This was most of America's introduction to nuclear power.

(SOUNDBITE OF ARCHIVED RECORDING)

HARRY TRUMAN: A short time ago, an American airplane dropped one bomb on Hiroshima and destroyed its usefulness to the enemy.

FADEL: President Harry Truman's announcement in August of 1945 heralded a terrifying new weapon.

(SOUNDBITE OF ARCHIVED RECORDING)

TRUMAN: It is an atomic bomb. It is a harnessing of the basic power of the universe. The force from which the sun draws its power has been loosed against those who brought war to the Far East.

FADEL: But the Atomic Age actually began the month before At the Alamogordo Bombing and Gunnery Range in New Mexico. The first nuclear test, codenamed Trinity, was a closely guarded secret. Locals, some as close as 12 miles away, had no idea it was coming. Lesley Blume wrote about them for National Geographic.

Welcome back.

LESLEY BLUME: Thank you so much.

FADEL: So, first, tell us what happened during that first test, codenamed Trinity.

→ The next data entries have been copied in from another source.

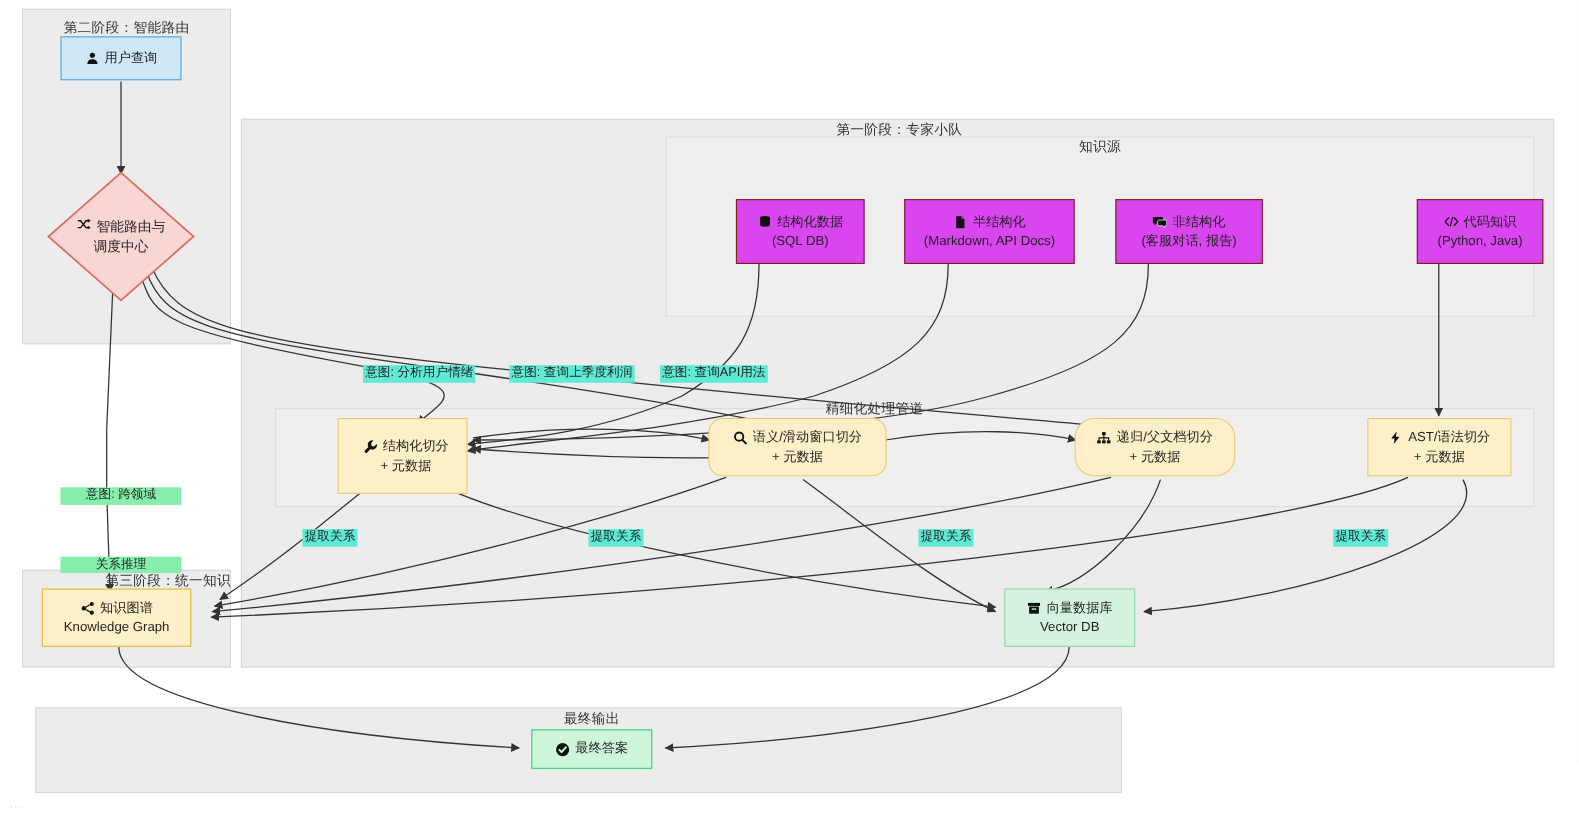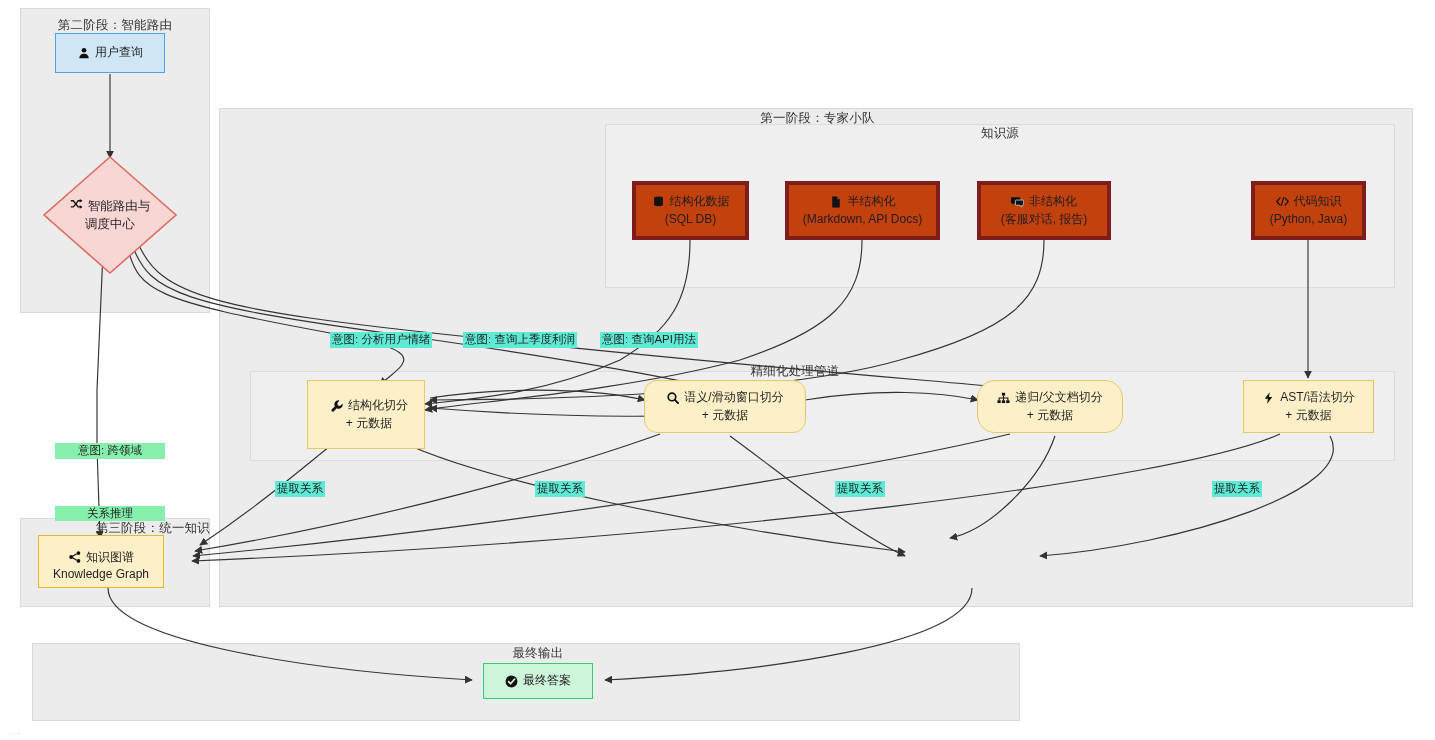--- a/index.html
+++ b/index.html
@@ -69,21 +69,21 @@
     display: inline-flex;
     align-items: center;
     justify-content: center;
     width: 13px;
     height: 13px;
     flex: 0 0 auto;
   }
   .node .ico svg { display: block; }
 
   .n-blue   { background: #cfe6f5; border: 1.4px solid #4da3e0; }
-  .n-cyan   { background: #c2410c; border: 4px solid #7f1d1d; }
+  .n-cyan   { background: #d946ef; border: 1px solid #7f1d1d; margin-left: 37px; }
   .n-yellow { background: #fdf0c9; border: 1.4px solid #e8c96a; }
   .n-yellow-strong { background: #fdf0c9; border: 1.8px solid #e3b833; }
   .n-green  { background: #d4f2dd; border: 1.4px solid #8fd5a6; }
   .n-green-strong { background: #cdf5da; border: 1.8px solid #33cc77; }
 
   .diamond-wrap {
     position: absolute;
   }
   .diamond-wrap svg.dshape {
     position: absolute;
@@ -334,35 +334,48 @@
       <span class="ico">
         <svg width="9" height="12" viewBox="0 0 10 14">
             <path d="M6.4 0.4 L0.6 7.8 H4.2 L3.4 13.6 L9.4 5.8 H5.6 Z" fill="#111"></path>
           </svg>
       </span>
       <span>AST/语法切分</span>
     </div>
     <div class="line2">+ 元数据</div>
   </div>
 
-  <div class="node n-yellow-strong" style="left:38px; top:535px; width:126px; height:53px;justify-content:flex-end;">
+  <div class="node n-yellow-strong" style="left:38px; top:535px; width:136px; height:53px;">
     <div class="line1">
       <span class="ico">
         <svg width="12" height="12" viewBox="0 0 14 14">
             <circle cx="11" cy="2.4" r="2.2" fill="#111"></circle>
             <circle cx="11" cy="11.6" r="2.2" fill="#111"></circle>
             <circle cx="2.6" cy="7" r="2.4" fill="#111"></circle>
             <path d="M4.6 5.8 L9 3.2 M4.6 8.2 L9 10.8" stroke="#111" stroke-width="1.3"></path>
           </svg>
       </span>
       <span>知识图谱</span>
     </div>
     <div class="line2">Knowledge Graph</div>
   </div>
 
+  <div class="node n-green" style="left:913px; top:535px; width:119px; height:53px;">
+    <div class="line1">
+      <span class="ico">
+        <svg width="12" height="12" viewBox="0 0 14 13">
+            <rect x="0.6" y="0.8" width="12.8" height="3.2" fill="#111"></rect>
+            <rect x="1.8" y="4.6" width="10.4" height="7.6" fill="#111"></rect>
+            <rect x="4.6" y="6.6" width="4.8" height="1.4" fill="#d4f2dd"></rect>
+          </svg>
+      </span>
+      <span>向量数据库</span>
+    </div>
+    <div class="line2">Vector DB</div>
+  </div>
 
   <div class="node n-green-strong" style="left:483px; top:663px; width:110px; height:36px;">
     <div class="line1">
       <span class="ico">
         <svg width="13" height="13" viewBox="0 0 14 14">
             <circle cx="7" cy="7" r="6.4" fill="#111"></circle>
             <path d="M3.8 7.2 L6 9.4 L10.2 4.6" stroke="#cdf5da" stroke-width="1.9" fill="none" stroke-linecap="round" stroke-linejoin="round"></path>
           </svg>
       </span>
       <span>最终答案</span>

BLUME: It was a huge success, but it also - the bomb was a lot more powerful than they had expected, three to five times as powerful. And, you know, initially they thought that the cloud was only going to go up about 12,000 or 13,000 feet. Well, guess what. It went up between 50,000 and 70,000 feet. It created sort of an estimated fallout zone about 100 miles long and 30 miles wide...

FADEL: Wow.

BLUME: ...Mostly to the northeast of the state. However, fallout radiation was detected as far away as Rochester, N.Y., ultimately, so it did cover quite a bit of ground.

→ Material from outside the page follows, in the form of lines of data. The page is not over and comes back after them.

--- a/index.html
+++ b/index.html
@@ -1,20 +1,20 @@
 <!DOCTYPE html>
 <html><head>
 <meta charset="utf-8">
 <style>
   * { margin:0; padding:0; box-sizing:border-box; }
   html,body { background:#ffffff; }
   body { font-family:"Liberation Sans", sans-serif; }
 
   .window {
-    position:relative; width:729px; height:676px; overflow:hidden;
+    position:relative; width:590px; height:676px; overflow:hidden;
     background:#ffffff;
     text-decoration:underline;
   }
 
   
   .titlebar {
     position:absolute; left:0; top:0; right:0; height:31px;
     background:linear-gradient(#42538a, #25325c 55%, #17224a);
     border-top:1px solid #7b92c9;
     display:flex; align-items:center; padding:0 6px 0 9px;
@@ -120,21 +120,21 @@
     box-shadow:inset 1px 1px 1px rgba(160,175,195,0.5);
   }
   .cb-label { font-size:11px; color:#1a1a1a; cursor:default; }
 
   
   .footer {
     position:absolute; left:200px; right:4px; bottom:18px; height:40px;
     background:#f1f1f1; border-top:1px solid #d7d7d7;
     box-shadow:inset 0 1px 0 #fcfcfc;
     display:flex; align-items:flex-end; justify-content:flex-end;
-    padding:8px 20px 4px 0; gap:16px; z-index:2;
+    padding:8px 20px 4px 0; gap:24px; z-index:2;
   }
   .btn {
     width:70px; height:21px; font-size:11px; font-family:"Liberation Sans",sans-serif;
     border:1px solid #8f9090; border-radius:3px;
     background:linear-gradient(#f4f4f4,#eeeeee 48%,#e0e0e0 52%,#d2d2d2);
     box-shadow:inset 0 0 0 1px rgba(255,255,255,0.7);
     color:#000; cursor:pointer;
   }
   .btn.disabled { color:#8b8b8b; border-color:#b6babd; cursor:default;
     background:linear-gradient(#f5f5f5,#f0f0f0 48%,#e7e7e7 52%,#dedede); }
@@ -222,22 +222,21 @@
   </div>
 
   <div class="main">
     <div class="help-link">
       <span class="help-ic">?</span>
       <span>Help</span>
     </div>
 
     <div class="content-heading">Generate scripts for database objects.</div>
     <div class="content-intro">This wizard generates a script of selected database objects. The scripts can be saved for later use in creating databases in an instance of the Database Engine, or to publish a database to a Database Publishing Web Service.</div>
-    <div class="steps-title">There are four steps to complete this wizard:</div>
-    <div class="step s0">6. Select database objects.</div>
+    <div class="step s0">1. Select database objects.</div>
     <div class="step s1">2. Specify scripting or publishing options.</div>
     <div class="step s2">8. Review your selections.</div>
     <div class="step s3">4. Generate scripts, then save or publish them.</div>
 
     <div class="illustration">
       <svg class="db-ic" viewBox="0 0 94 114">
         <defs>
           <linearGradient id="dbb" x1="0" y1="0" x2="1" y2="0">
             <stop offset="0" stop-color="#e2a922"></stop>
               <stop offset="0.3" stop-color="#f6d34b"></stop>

FADEL: Now, I can't get the image you open the story with out of my head - these campers, 13-year-old girls, playing in white flakes that are falling from the sky, thinking it's hot snow, not knowing it's hot ash from the nuclear blast. And then, only one of those girls made it to 30?

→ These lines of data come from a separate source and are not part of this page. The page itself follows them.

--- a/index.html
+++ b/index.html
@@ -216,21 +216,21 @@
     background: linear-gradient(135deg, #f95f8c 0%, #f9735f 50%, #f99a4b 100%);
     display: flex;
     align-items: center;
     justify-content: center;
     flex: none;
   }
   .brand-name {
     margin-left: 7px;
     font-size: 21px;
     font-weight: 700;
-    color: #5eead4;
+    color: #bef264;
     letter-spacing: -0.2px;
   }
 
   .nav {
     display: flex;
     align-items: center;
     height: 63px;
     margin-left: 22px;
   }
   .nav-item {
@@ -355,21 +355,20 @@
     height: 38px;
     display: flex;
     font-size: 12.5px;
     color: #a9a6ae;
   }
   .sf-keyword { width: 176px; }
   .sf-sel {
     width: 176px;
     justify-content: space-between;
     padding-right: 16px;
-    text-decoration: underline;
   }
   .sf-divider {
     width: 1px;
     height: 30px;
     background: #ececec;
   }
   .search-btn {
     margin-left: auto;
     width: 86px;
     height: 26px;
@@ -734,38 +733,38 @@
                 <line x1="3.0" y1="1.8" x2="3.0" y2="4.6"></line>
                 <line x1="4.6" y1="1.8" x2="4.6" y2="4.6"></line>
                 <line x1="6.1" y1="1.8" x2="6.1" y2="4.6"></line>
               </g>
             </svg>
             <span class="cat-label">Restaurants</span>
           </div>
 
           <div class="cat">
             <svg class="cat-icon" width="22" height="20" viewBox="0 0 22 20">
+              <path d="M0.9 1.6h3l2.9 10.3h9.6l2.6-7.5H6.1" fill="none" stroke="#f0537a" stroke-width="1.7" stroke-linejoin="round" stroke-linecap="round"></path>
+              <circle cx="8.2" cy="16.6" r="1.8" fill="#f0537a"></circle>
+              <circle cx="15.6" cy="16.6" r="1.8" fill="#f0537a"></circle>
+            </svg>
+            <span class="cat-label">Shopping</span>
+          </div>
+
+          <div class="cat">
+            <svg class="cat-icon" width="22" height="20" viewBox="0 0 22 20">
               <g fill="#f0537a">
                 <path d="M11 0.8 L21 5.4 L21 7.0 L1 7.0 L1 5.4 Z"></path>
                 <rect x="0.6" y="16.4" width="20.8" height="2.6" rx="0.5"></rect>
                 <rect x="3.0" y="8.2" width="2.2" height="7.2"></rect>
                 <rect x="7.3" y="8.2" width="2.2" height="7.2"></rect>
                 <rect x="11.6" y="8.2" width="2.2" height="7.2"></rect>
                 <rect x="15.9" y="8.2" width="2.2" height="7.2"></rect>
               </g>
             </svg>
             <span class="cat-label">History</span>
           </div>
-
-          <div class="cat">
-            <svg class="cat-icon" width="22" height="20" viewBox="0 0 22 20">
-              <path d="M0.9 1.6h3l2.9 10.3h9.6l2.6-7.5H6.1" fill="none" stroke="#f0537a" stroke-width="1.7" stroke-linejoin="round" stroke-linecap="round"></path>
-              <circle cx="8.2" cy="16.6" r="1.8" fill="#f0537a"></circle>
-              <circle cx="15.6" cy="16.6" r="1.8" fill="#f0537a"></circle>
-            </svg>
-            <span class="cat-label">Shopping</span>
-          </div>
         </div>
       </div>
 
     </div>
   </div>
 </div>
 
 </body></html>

BLUME: Yeah. I mean, it's such a harrowing story, and, you know, again, totally flies in the face of the official narrative that nobody was in the area. They were only about 40 or 50 miles away at a summer dance camp, and it was 10 young girls around 13, 14 years old. They were jarred from their beds when the blast went off at 5:29 that morning. They were rushed outside by their dance instructor because nobody knew what had happened. They thought maybe a heater had exploded. And then, you know, a few minutes later, they see the flakes falling from the sky, and they think it's snow. But it's the desert in the summer in New Mexico.

FADEL: Yeah.

BLUME: But they were out playing in it. The apparent sole survivor of that episode described to me that they were so excited that they got into bathing suits and played in a nearby river and were pressing the snow into their faces, into their skin, and that it absorbed really quickly. And she said that - this survivor, Barbara Kent, who was 13 at the time - said that over the years, she began to hear disturbing reports that her fellow campers had fallen ill. And she says that by the time she reached 30, she was indeed the sole survivor.

FADEL: Wow.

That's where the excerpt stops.